CINEMA E ARCHITETTURA, “MANHATTAN”

 CINEMA E ARCHITETTURA, “MANHATTAN”

Innumerevoli studi, articoli, saggi trattano di architettura e cinema in senso prettamente architettonico, redigendo elenchi di film girati in noti edifici, di film incentrati su noti architetti, di film dal particolare pregio scenografico. In questa rubrica vi proponiamo, invece, un’ottica più letteraria perché letteratura è investigazione antropologica e antropologia è anche architettura.

MANHATTAN, regia di Woody Allen, 1979
Quasi inverosimilmente, a soli pochi anni dai capolavori di Fellini e di Scola, basta approdare nel Nuovo Continente per accorgersi che basta un oceano divisorio per segnare un salto temporale pazzesco: la scala dimensionale di Roma, che pure è significativa, sembra rimpicciolirsi a dismisura in confronto ai grattacieli che svettano nel cielo di New York. “Per lui era ancora una città che esisteva in bianco e nero” afferma la voce narrante di Woody Allen nelle battute iniziali, e infatti l’intero film è girato in bianco e nero, una scelta sapientemente condotta dal bizzarro regista. Se Roma è la dichiarazione d’amore alla città eterna, Manhattan è la dichiarazione d’amore alla Grande Mela, vividissima nonostante l’assenza di colori, una strategia che mette in risalto luci, insegne, e quella “decadenza della cultura contemporanea” di cui si erige a metafora tangibile.

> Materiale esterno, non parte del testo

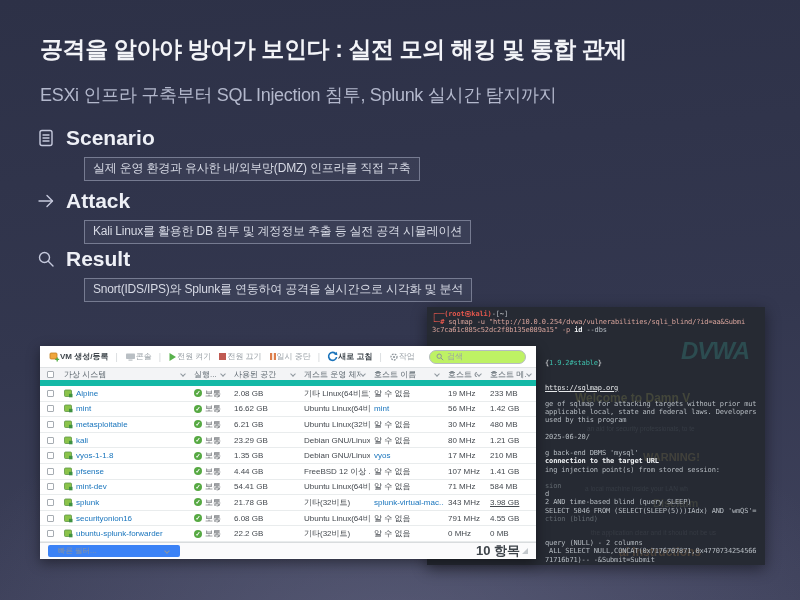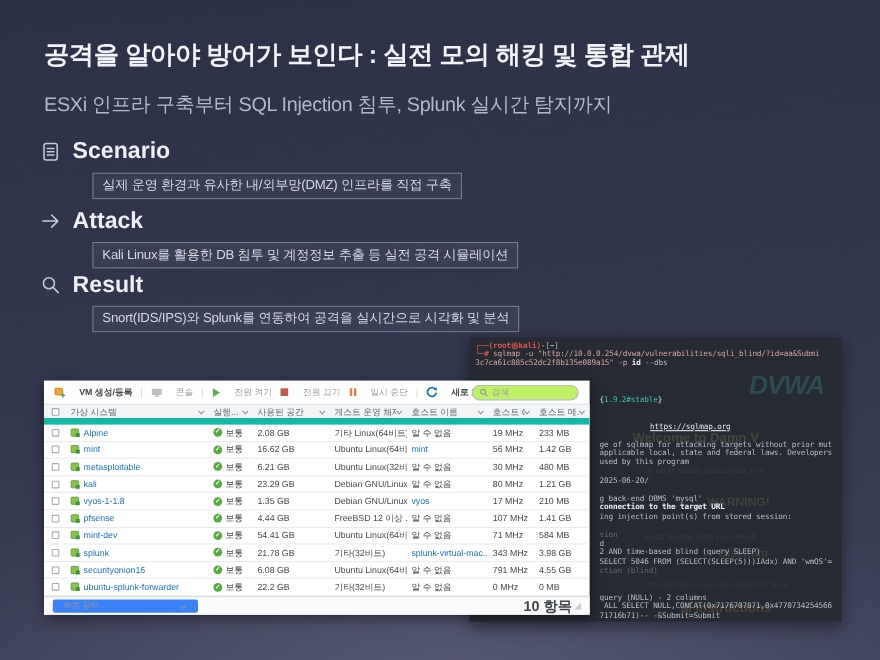"VM 생성/등록" .tb-item { gap: 12px -> 0 }
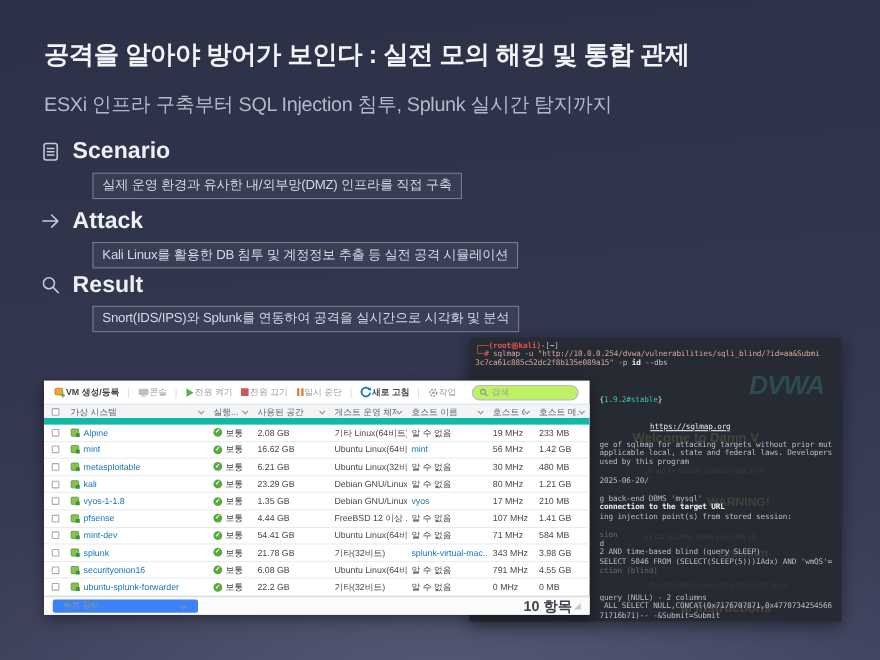"https://sqlmap.org" .t-link { margin-left: 46px -> none }
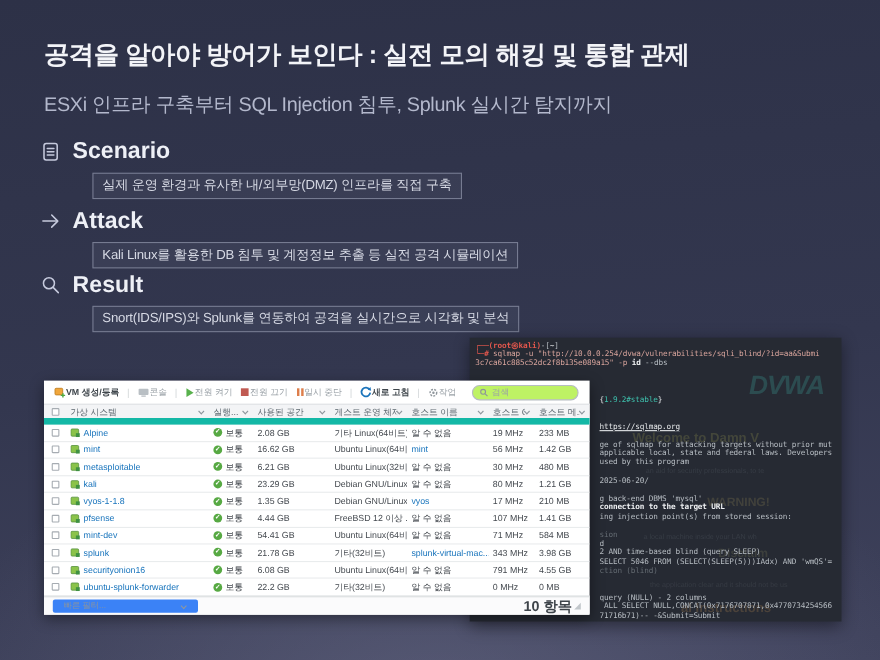"3.98 GB" div.td { text-decoration: none -> underline }
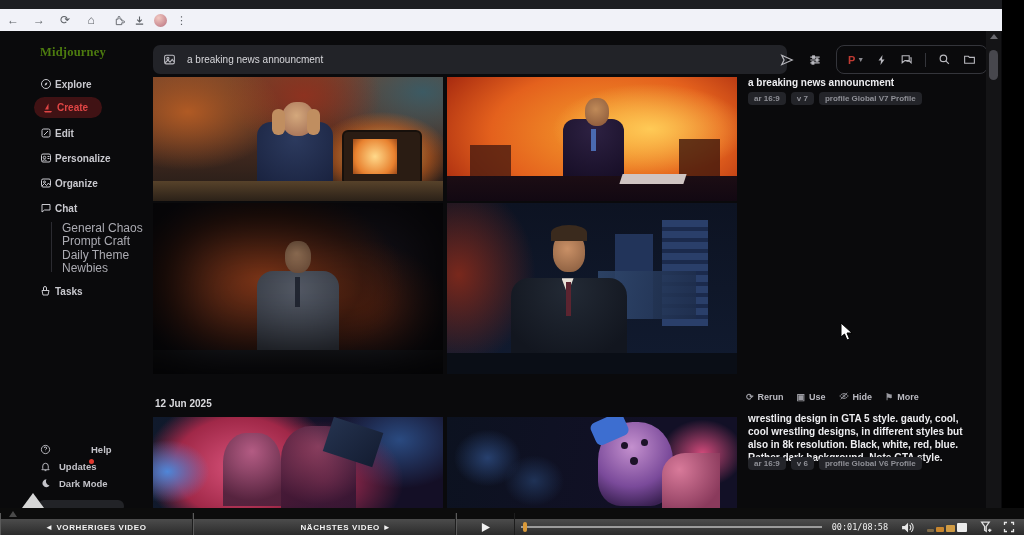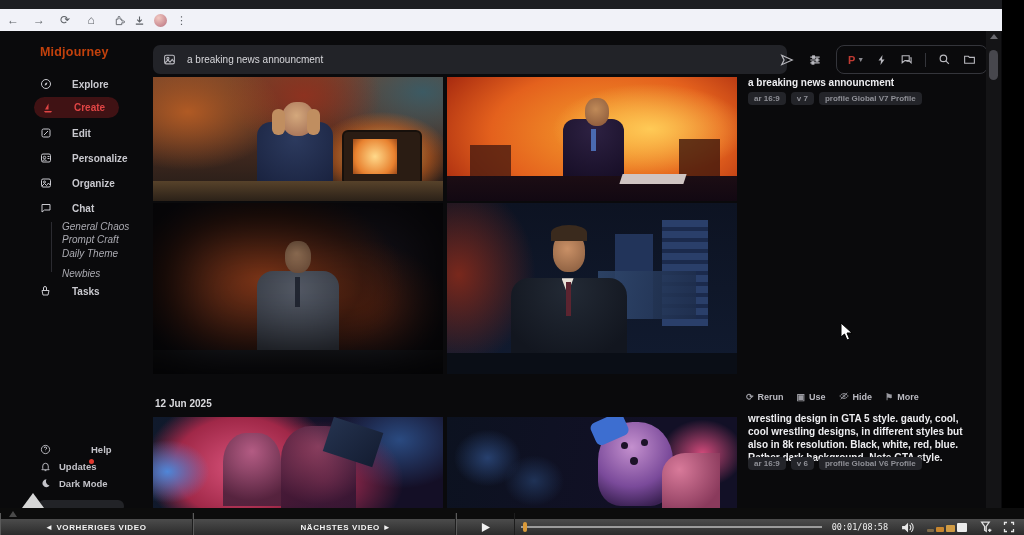"Midjourney" #logo { color: #c2410c -> #4d7c0f; font-family: none -> Liberation Serif, serif }
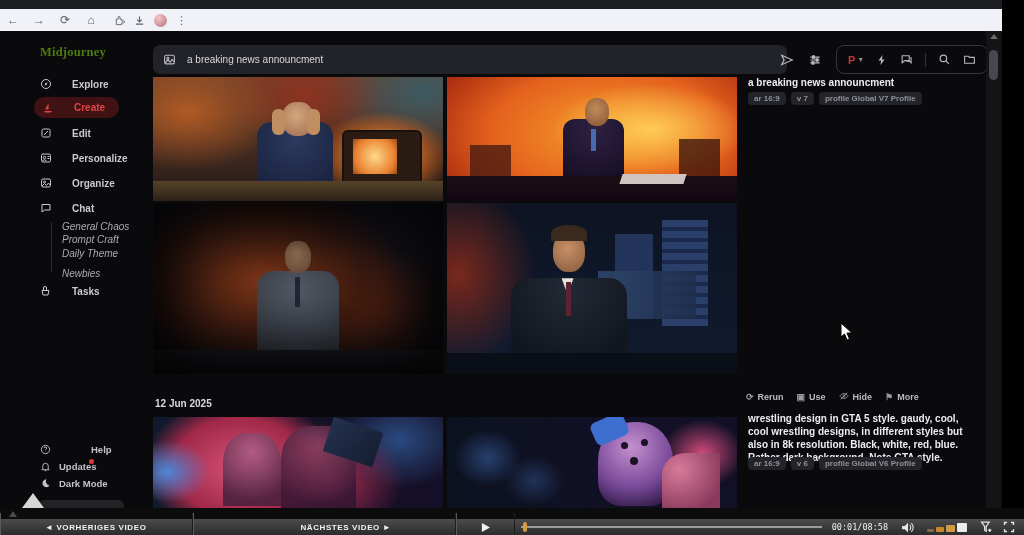"Explore" .navitem { gap: 20px -> 3px }
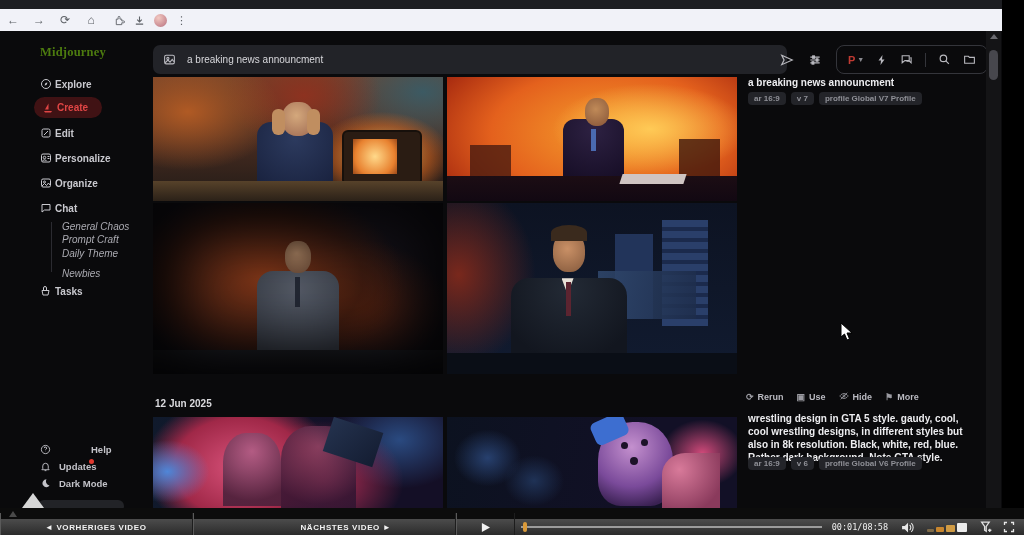"General Chaos" .subitem { font-size: 10px -> 12px; font-style: italic -> none }
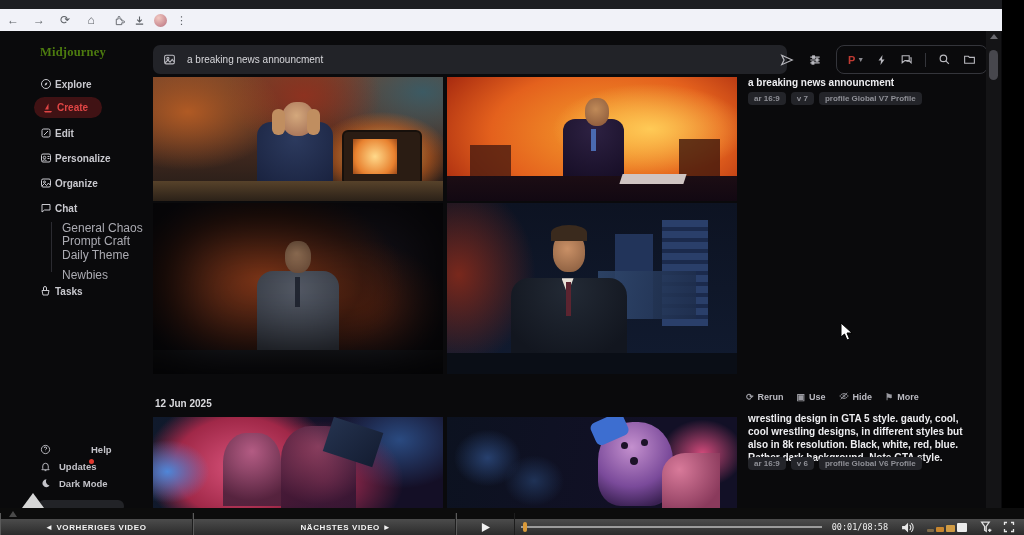"Newbies" div.subitem { top: 237px -> 230px }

Woody interpreta un autore televisivo newyorkese in procinto di scrivere un romanzo ambientato nella sua città, di cui tenta un maldestro encomio nell’incipit della sua opera, che è l’incipit del film stesso, senza risultare smisuratamente stantio, predicatorio, arrabbiato, e optando alla fine per la più banale delle considerazioni, nel modo in cui solo Allen sa trattare la banalità in maniera sagace: “New York era la sua città e lo sarebbe sempre stata”, sulle note incalzanti della Rhapsody in Blue di George Gershwin. Il Rinascimento americano dei primi edifici alti di fine Ottocento e il Realismo americano di Edward Hopper si fondono e sagomano la scenografia di questa pietra miliare del cinema postmoderno, che rivendica in pompa magna la cultura autoctona americana, con l’acuto sarcasmo che contraddistingue la personalità del regista.